23 Feb
 

Like anything, starting a joint venture has its advantages and its disadvantages. The first thing that you need to look for is to find a company or an individual that is going to be able to compliment you and your company well. You need to know that you are going to be able to get along with a certain person otherwise working and doing business with them could end up being a nightmare and you will never be able to get things off the ground.

One of the key things that you are looking for is to be able to gain capacity and expertise and therefore choosing the correct person to join up with is absolutely fundamental to your success. You are looking for someone who is going to be able to bring something to the party that you don’t already have yourself.

For example, if you are thinking of starting off with a new online company and you are an excellent salesman but are lacking when it comes to marketing and advertising then getting involved with a partner who has those necessary skills will enable you to be far more successful. The idea is that together you are a greater force than the some of your parts and so by teaming up you should be able to guarantee greater success.
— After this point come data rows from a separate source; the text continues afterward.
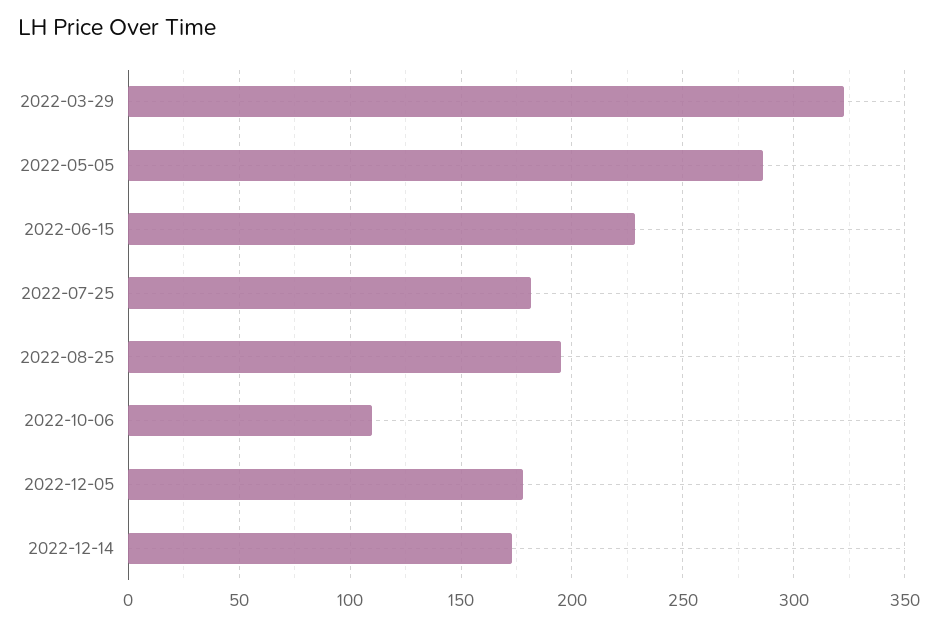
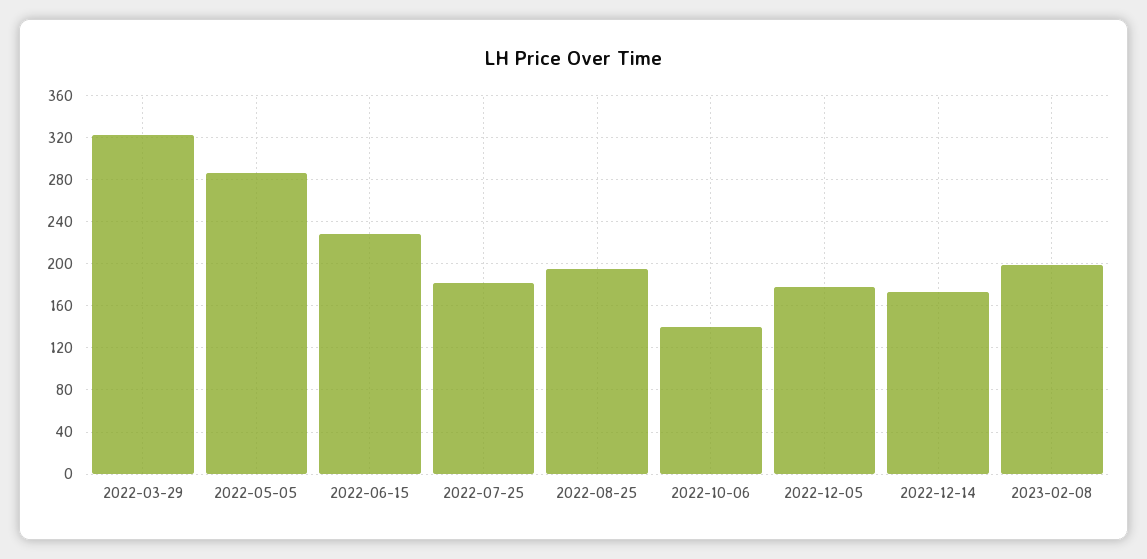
2022-10-06: 110 -> 140
2023-02-08: none -> 200

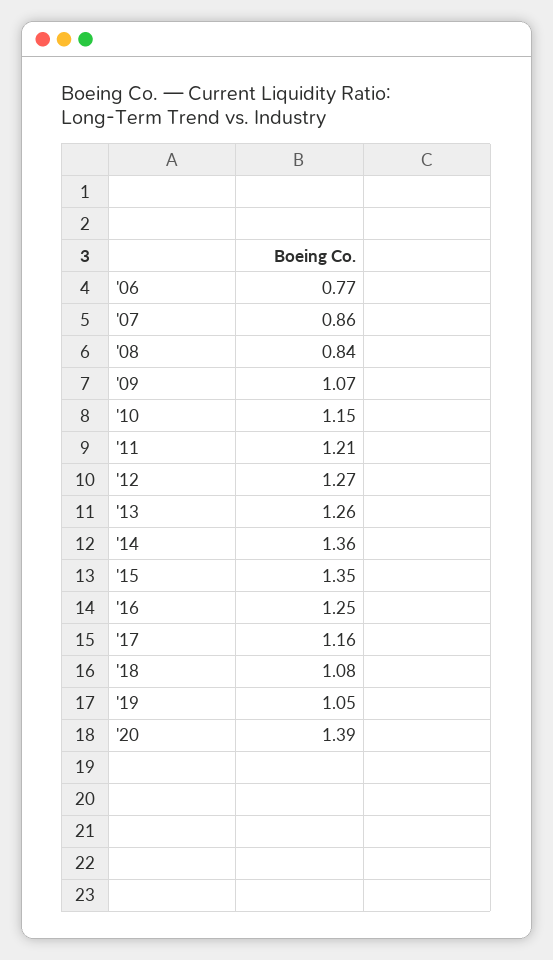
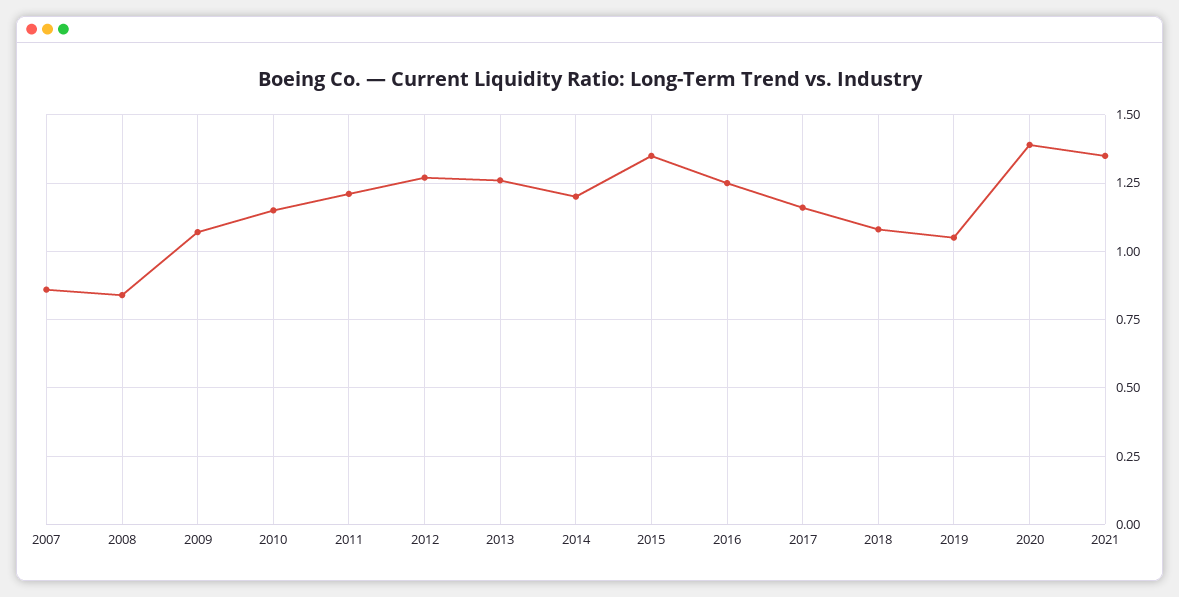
'06: 0.77 -> none
'14: 1.36 -> 1.2
2021: none -> 1.35

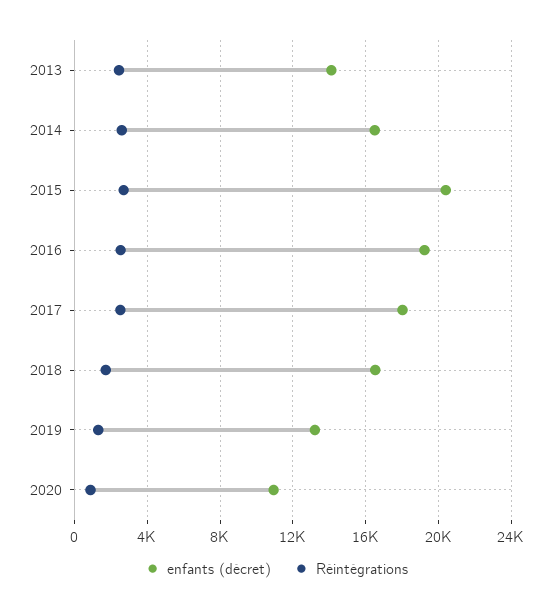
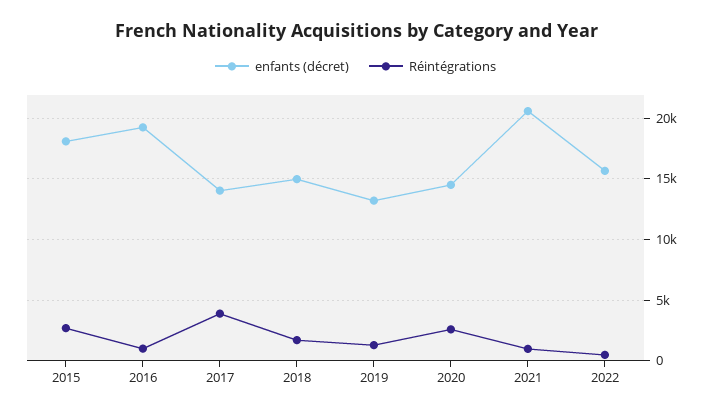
enfants (décret), 2013: 14000 -> none
Réintégrations, 2013: 2500 -> none
enfants (décret), 2014: 16500 -> none
Réintégrations, 2014: 2500 -> none
enfants (décret), 2015: 20500 -> 18000
Réintégrations, 2016: 2500 -> 1000
enfants (décret), 2017: 18000 -> 14000
Réintégrations, 2017: 2500 -> 4000
enfants (décret), 2018: 16500 -> 15000
enfants (décret), 2020: 11000 -> 14500
Réintégrations, 2020: 1000 -> 2500
enfants (décret), 2021: none -> 20500
Réintégrations, 2021: none -> 1000
enfants (décret), 2022: none -> 15500
Réintégrations, 2022: none -> 500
It will really depend on what sort of company you run and how big it is. It might be that you are simply a small start up and are looking to join up with someone in order to benefit from their list of contacts in order to give your tree a lot more branches. Or it might be that you are already an established business that is now looking to stretch out into an international arena rather than staying local and domestic. In this case it is important for you to find a company that will be able to help you with this expansion.

Another good advantage of a joint venture is the fact that any risk that you have is shared between the two of you. If you are putting money into the pot then you will only be required to put up half of it and equally you will only need to be doing half of the work.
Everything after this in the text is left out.